Fig 5. Quantification of the lysosomal marker LAMP1 in APP vesicles using the DBSCAN algorithm.

(A) GSDM image analyzed in panels B-D. All analyses are performed on the region within the insert. (B) Identification of clusters using the DBSCAN algorithm using two different values for minimum cluster size (k) and neighbourhood size (ε), with individual clusters identified by color. (C) Top: Regions of Interest (ROIs) defined by the edge points of APP clusters identified using DBSCAN values of k = 10 and ε = 100; individual clusters are identified by color. Bottom: APP-defined ROIs overlaid on LAMP1 staining. (D) Quantification of LAMP1 density inside of APP clusters versus APP cluster sizes. Images are representative of, and graph quantifies, images from 3 experiments with a minimum of 4 images per experiment. Data is presented as mean ± SEM.

Fig 6. Identification of lysosomes and multivesicular bodies using the OPTICS algorithm.

(A) Top: APP clusters were identified as “valleys” between RD “peaks” exceeding a static RD value (dotted line), and Bottom: LAMP1 clusters identified using a hierarchal segmentation approach. Select clusters are highlighted by colored region of the RD plots (left) and are circled by equivalent colored lines in the GSDM images (right). (B) A full hierarchal segmentation of the red LAMP1 cluster from panel A, demonstrating the nested hierarchal structure typical of multivesicular bodies. Insert plots the position of individual LAMP1 molecules within the cluster; colored circles correspond to putative intraluminal vesicles identified by the equivalent colored regions in the segmented RD plot, red arrow indicates where the RD plot joins the larger RD plot from panel A. (C) Comparison of APP cluster size and the association of APP clusters with LAMP1. (D) Quantification of APP density in LAMP1 clusters identified by OPTICS and separated based on whether the APP was associated with MVB-like, small lysosomal, or LAMP1-negative vesicles. (E) Quantification of APP density in the total (Bounding MVB) and intraluminal vesicle (ILV) portions of the MVB-like LAMP1 clusters. All images are representative of three experiments, a minimum of 4 images per experiment. Data are presented as mean ± SEM, scale bars are 500 nm (A) and 150 nm (B). * = p < 0.05 compared to MVB-like, n.s. = not significantly different.

Fig 7. Combining multiple analyses to characterize inter-protein interactions.

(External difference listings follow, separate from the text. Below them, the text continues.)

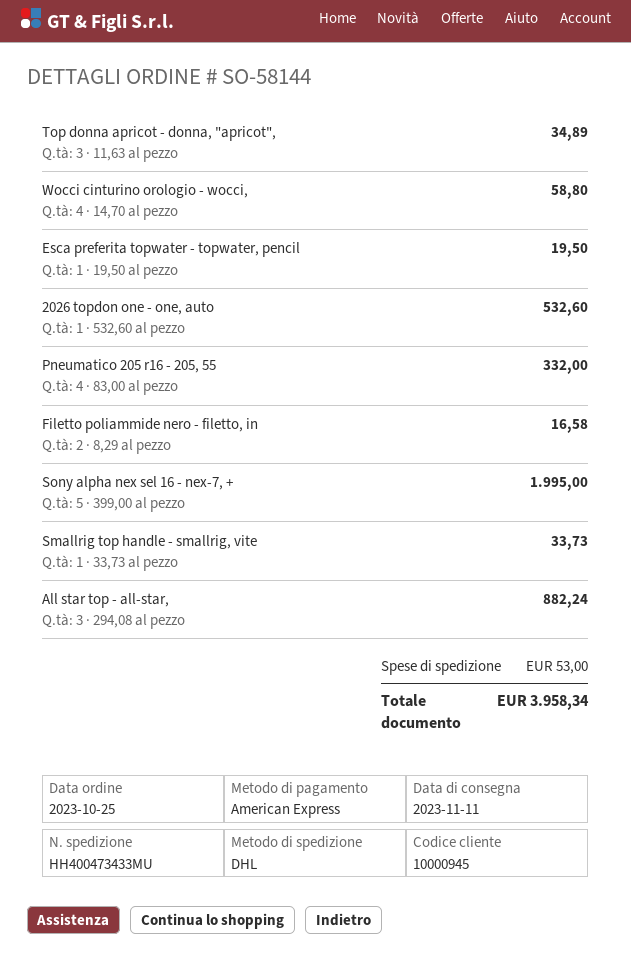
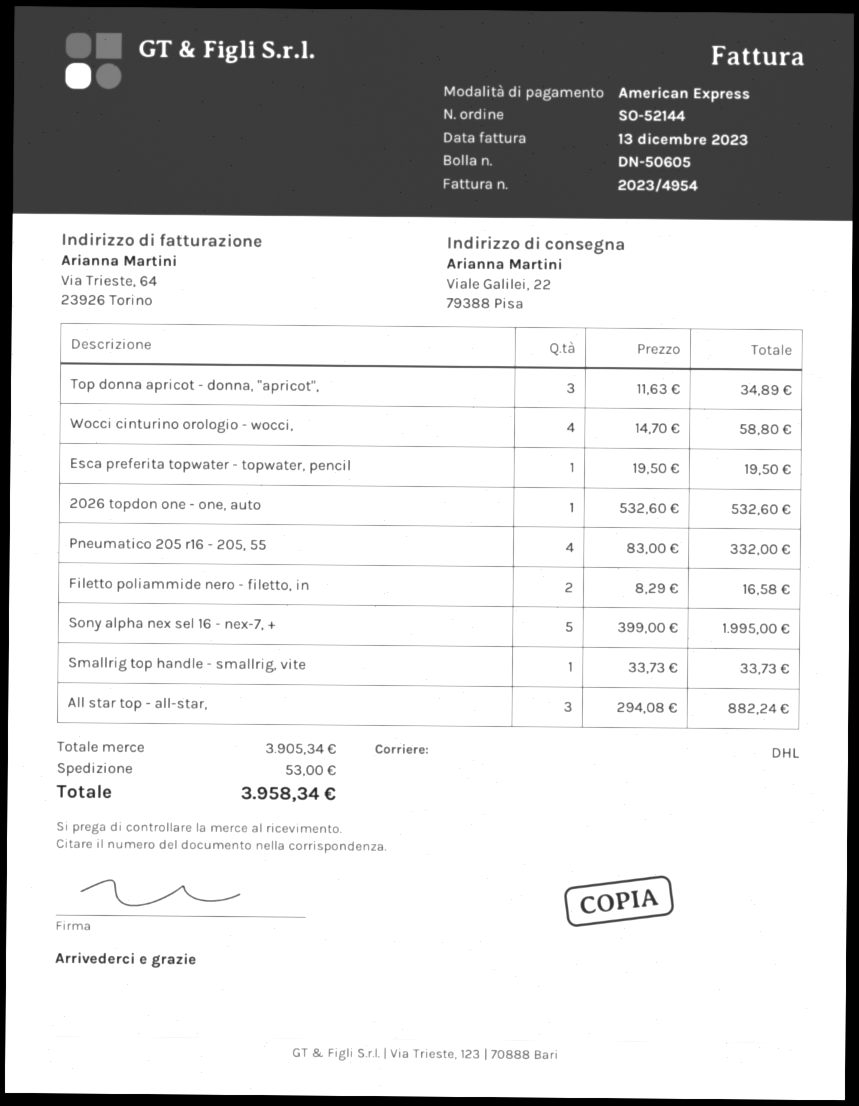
order number: SO-58144 -> SO-52144

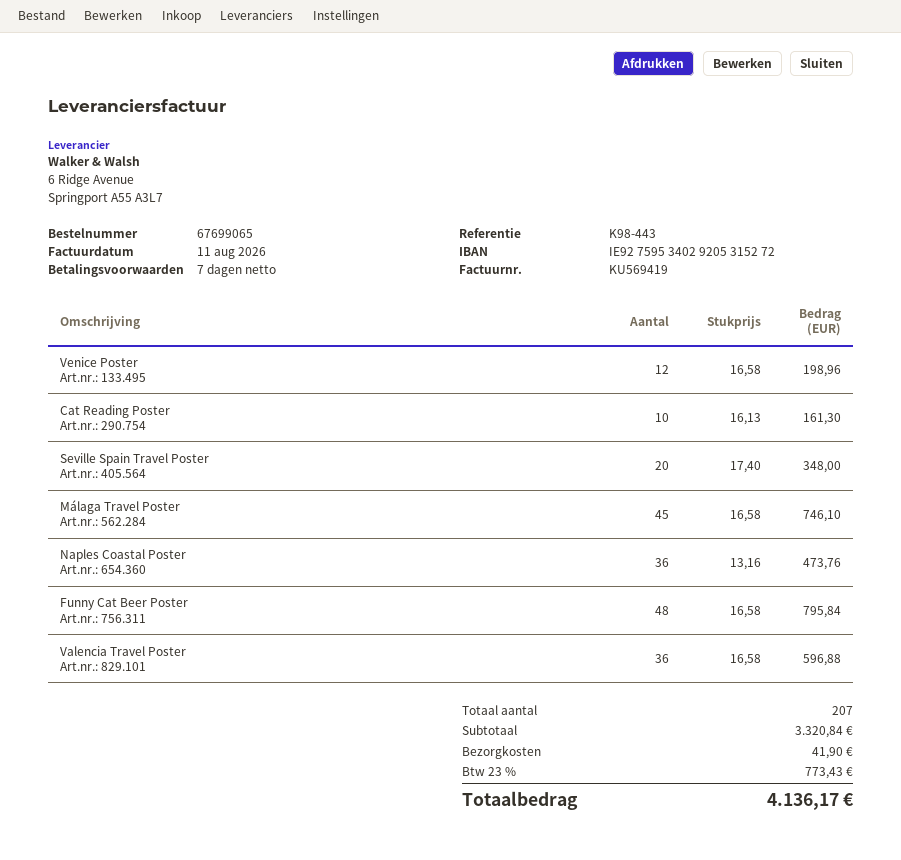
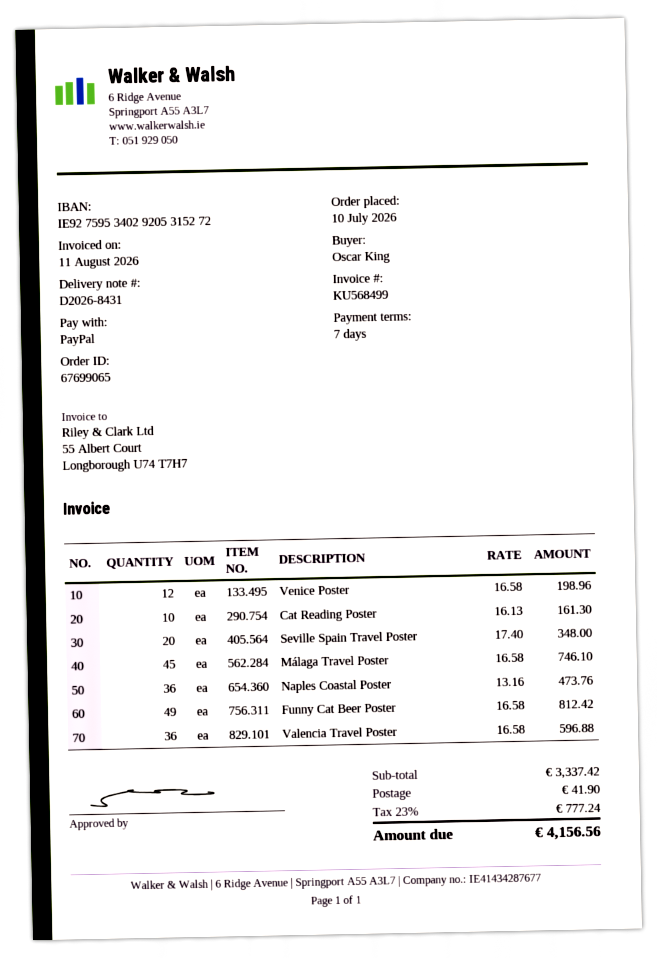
invoice number: KU569419 -> KU568499
Funny Cat Beer Poster: 48 x 16.58 = 795.84 -> 49 x 16.58 = 812.42
subtotal: 3320.84 -> 3337.42
tax: 23% = 773.43 -> 23% = 777.24
total: 4136.17 -> 4156.56

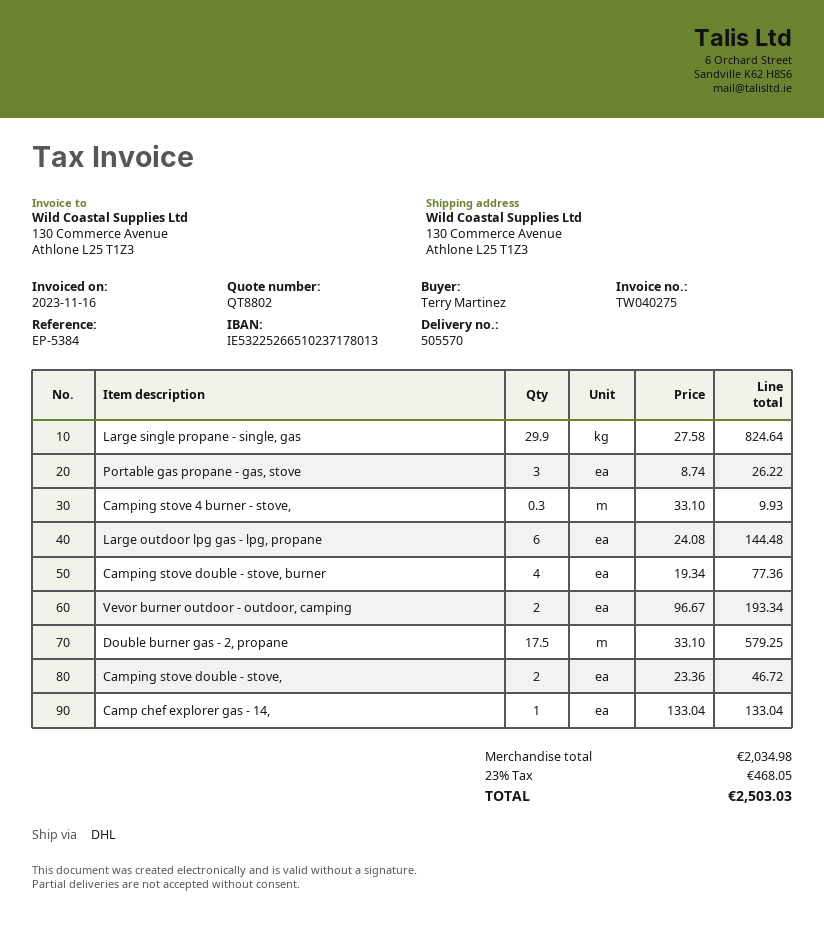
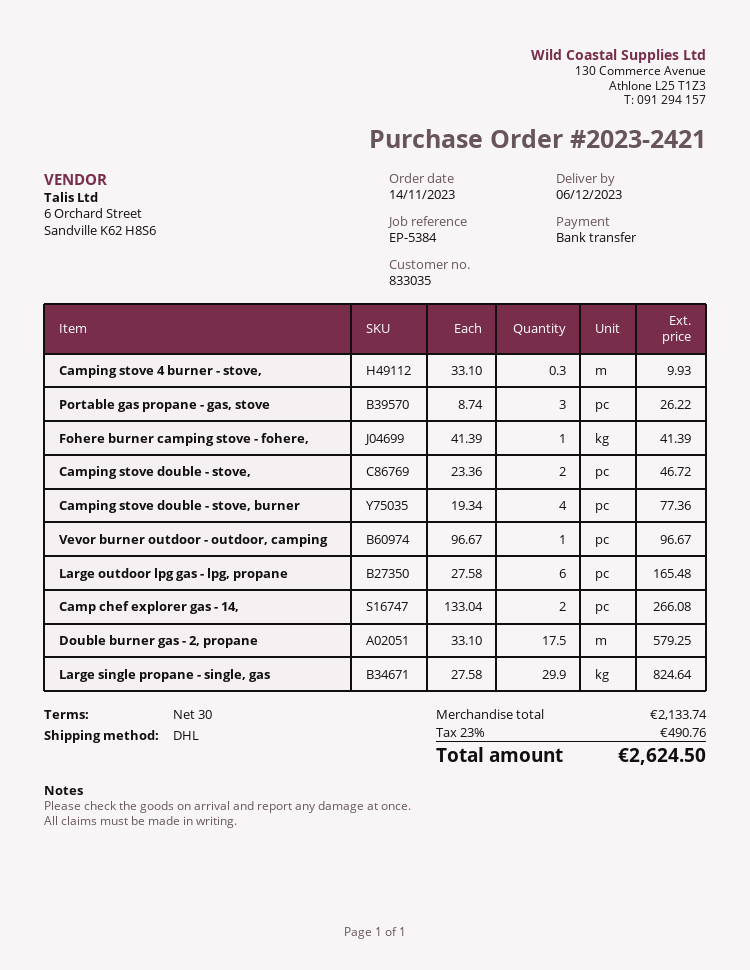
Large outdoor lpg gas - lpg, propane: 6 x 24.08 = 144.48 -> 6 x 27.58 = 165.48
Vevor burner outdoor - outdoor, camping: 2 x 96.67 = 193.34 -> 1 x 96.67 = 96.67
Camp chef explorer gas - 14,: 1 x 133.04 = 133.04 -> 2 x 133.04 = 266.08
Fohere burner camping stove - fohere,: none -> 1 x 41.39 = 41.39
subtotal: 2034.98 -> 2133.74
tax: 23% = 468.05 -> 23% = 490.76
total: 2503.03 -> 2624.50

(A) Conventional microscopy images of dimerized Nef, detected by bimolecular fluorescence complementation (Nef, red) and the Golgi trafficking regulator TGN46 (green). ROI has a Mander’s colocalization ratio (Nef:TGN46) of 0.842. (B) GSDM image of the ROI indicated in panel A. (C-D) SAA plots and (E) quantification of Nef interactions with TGN46 (C, E) and the reverse quantification of TGN46 interaction with Nef (D,E). (F) Ripley’s H function analysis of Nef:TGN46 co-clustering. (G) TGN46 density in Nef-containing vesicles of increasing size. Nef-containing vesicles were identified using the OPTICS algorithm, and the density of TGN46 in each Nef-containing vesicle quantified. (H) Fraction of total detected TGN46 in small (<60 nm) and large (>60 nm) Nef vesicles. Images are representative of, and graphs quantify, 8 images collected in two experiments. Data are presented as mean ± SEM (E,H) or are representative plots from single images (C,D,F,G). Scale bars are 2.5 μm (A) or 0.5 μm (B), ROI (A) is 3.94 μm x 3.94 μm. SRP = Simulated Random Positions. * = p<0.05 compared to SRP, paired t-test (E) or vesicles <60nm, Students t-test (H).